How to solve 1 2 3 4 5 = 5 4 3 2 1 (insert five pluses to make it equal)? A thorough solution needed

Question

I consider it an amazing though very challenging puzzle:

1 2 3 4 5 = 5 4 3 2 1

One must insert exactly five pluses (i.e. five addition signs) somewhere between those ten displayed figures in such way that it becomes a true mathematical equality. Also, you can't rearrange/transpose the figures; no other inserts (no other symbols) besides five pluses are allowed; decimal positional system is used.

Today I gave thought to it and I actually managed to solve it on my own. My problem is I solved it by accident. It was luck!

The question is: can it be solved rationally? I.e. does this puzzle have a precise and thorough solution (when you realize what you are doing and there is no chance for mistakes)? One thing is luck, another thing is mathematical approach.

Answer 1

Another way to think about it is to start with plus signs in all eight positions. The sums are equal at $15$. When you remove a plus sign you add

$9$ times the digit that moves from the ones place to the tens place. We need the new tens digits to add to the same value on both sides of the equation. We can't move successive digits because removing plus signs on two digits in a row will move one to the hundreds place. If something moves to the hundreds place the other side only loses one plus sign and can't move anything to the hundreds place to match. The only addition facts of interest are $1+3=4, 1+4=5$. We can only move the $1$ on the left side of the equation, so the $4$ and $5$ must be on the right. This gives the two solutions

$12+34+5=5+43+2+1$ and $12+3+45=54+3+2+1$.

Answer 2

Well, here is how I would (and did) solve it:

First step: Without the « five + » constraint

Well: 1+2+3+4+5 = 5+4+3+2+1. That is not the difficult part; this is just the commutative property of the addition.

Second step: Getting rid of some « + »

Our previous solution had eight « + » ; we want only five, so we need to get rid of three of them. If we decide to get rid of three « + » on the same side of the equation, we would get a sum with a 3-digit or 4-digit number on one side, and 15 on the other side. Therefore, we need to get rid of two « + » on one side and one « + » on the other side. Obviously, the side on which we would remove two « + » signs will quickly get big because we would have at least two two-digit numbers in the sum. To find a solution, I would therefore try to minimize that sum, and so I tried 12+34+5 = 51. Now, we need to see if we can work out the right side with only one « + » removal to make it equal to 51. We see quickly that removing the « + » between 5 and 4 would give 54 (too much), so we try removing the one between 4 and 3: 5+43+2+1=51.

A solution we found:

12+34+5=5+43+2+1

Extra note: finding all solutions

The maximum value you can make by removing only one « + » on either side is 60: 54+3+2+1. The second minimum value you can make by removing two « + » is also 60: 12+3+45. Therefore, there is one and only one other solution to the problem: 12+3+45=54+3+2+1.

Answer 3

The plus sign is also a unary operator. Therefore a solution with four plus signs

1+23+45 == 5+43+21 == 69

is also valid for five plus signs:

+1+23+45 == 5+43+21 == 69

Answer 4

It seemed like there should be more addition signs on the right than left because the numbers you could make on the right side by omitting plus signs are bigger on account of the bigger numbers coming first.

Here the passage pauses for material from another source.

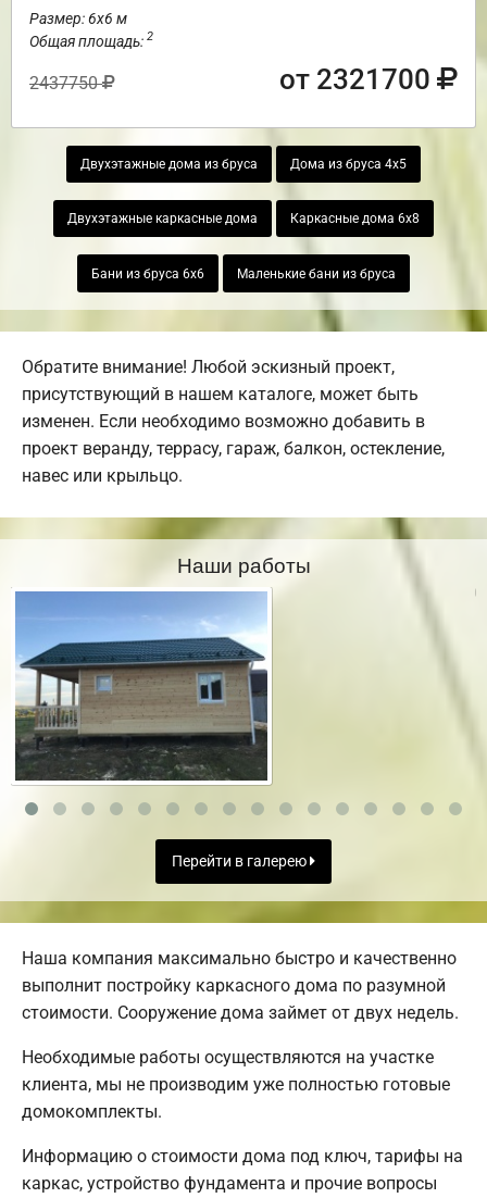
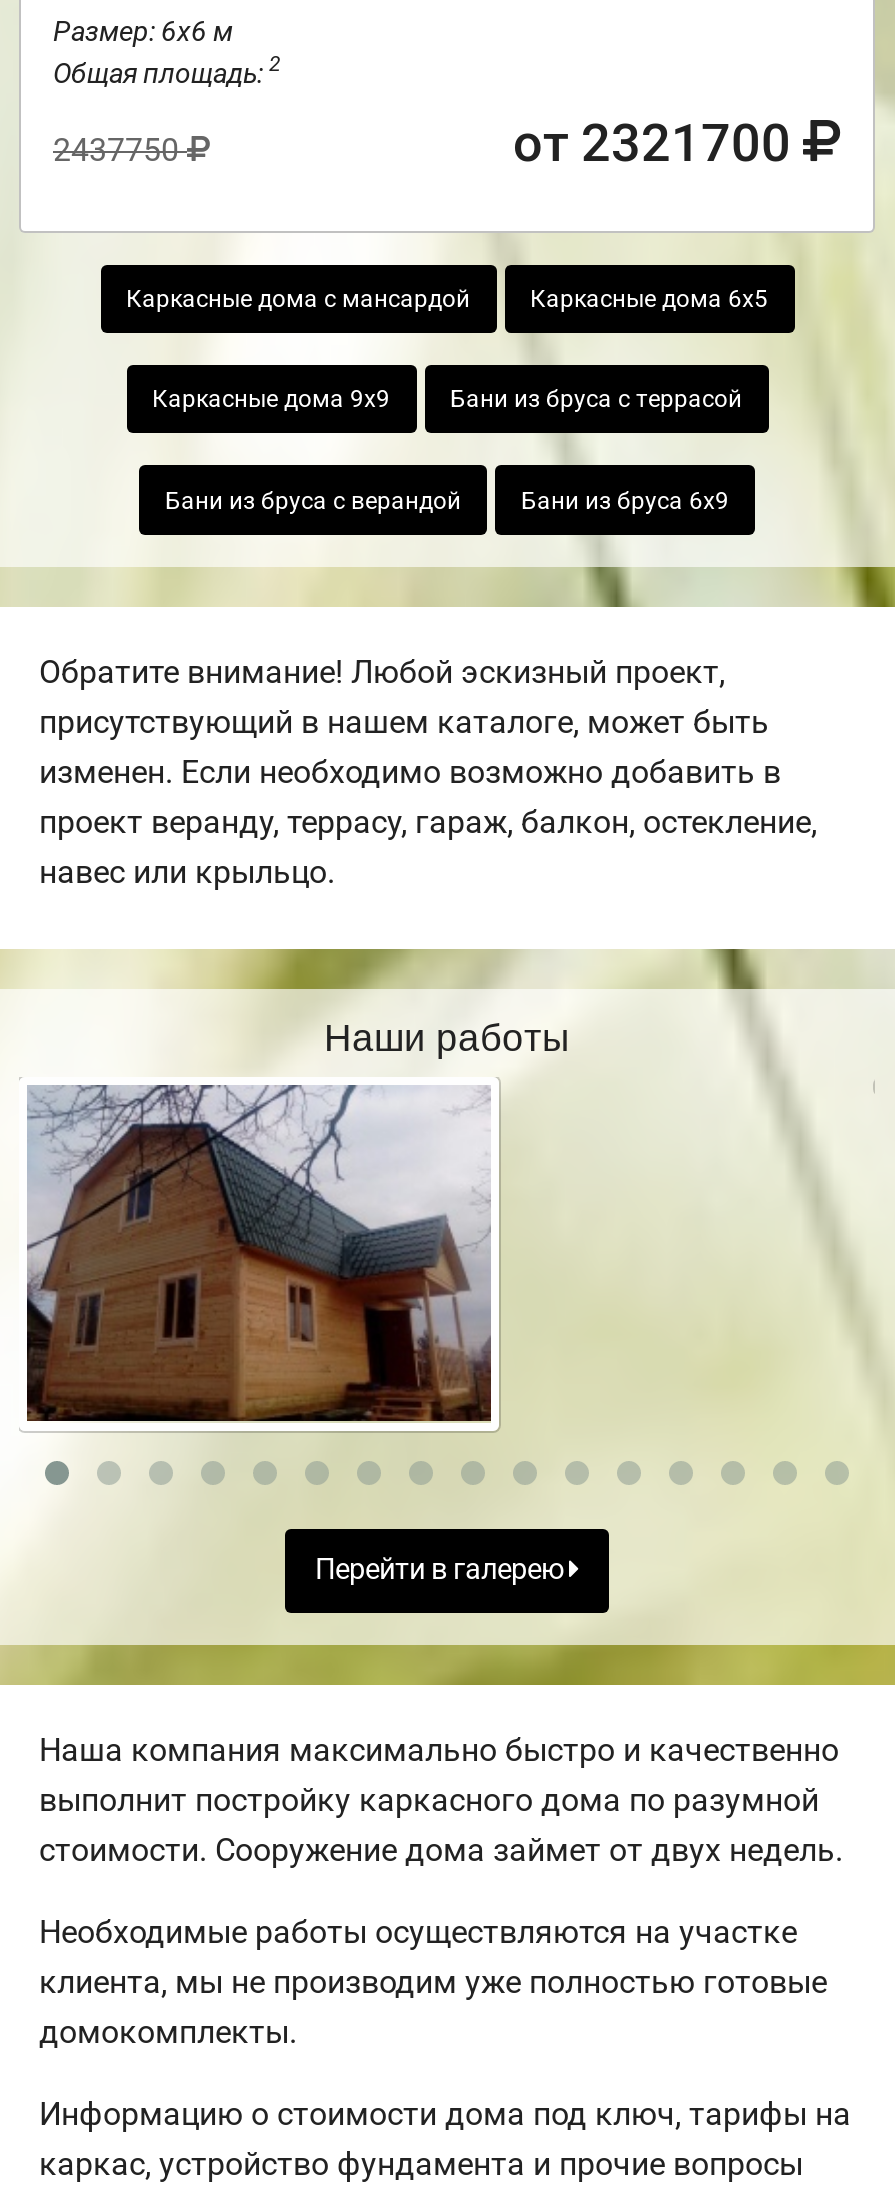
[80,156,407,172] Двухэтажные дома из бруса | Дома из бруса 4х5 -> [126,285,768,313] Каркасные дома с мансардой | Каркасные дома 6х5
[67,211,420,226] Двухэтажные каркасные дома | Каркасные дома 6х8 -> [152,386,742,414] Каркасные дома 9х9 | Бани из бруса с террасой
[91,266,396,281] Бани из бруса 6х6 | Маленькие бани из бруса -> [165,486,729,514] Бани из бруса с верандой | Бани из бруса 6х9
[15,590,267,781] [image] -> [27,1083,491,1423] [image]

Son I decided to start with something that seemed like it was in the middle of possibilities for the left side:

12 + 34 + 5

From there, it didn't take long to find a matching answer on the other side:

5 + 43 + 2 + 1

So that's my answer:

12 + 34 + 5 = 5 + 43 + 2 + 1

Answer 5

Here is a way to solve this problem using python:

# Solving the equation 1 2 3 4 5 = 5 4 3 2 1 by inserting five pluses to make both sides equal
# We need to find a way to arrange the pluses so that the sums of both sides are equal

# Possible approach: Try different combinations of pluses on each side and check if they match

def find_solution():
    # Possible positions to insert pluses (4 positions between 5 numbers)
    positions = [1, 2, 3, 4]

    # Iterate through all combinations of 5 pluses in these positions
    for i in range(1, 16):  # 15 = 1111 in binary, so iterate through 1 to 15 (binary: 0001 to 1111)
        for j in range(1, 16):
            left_pluses = format(i, '04b').count('1')
            right_pluses = format(j, '04b').count('1')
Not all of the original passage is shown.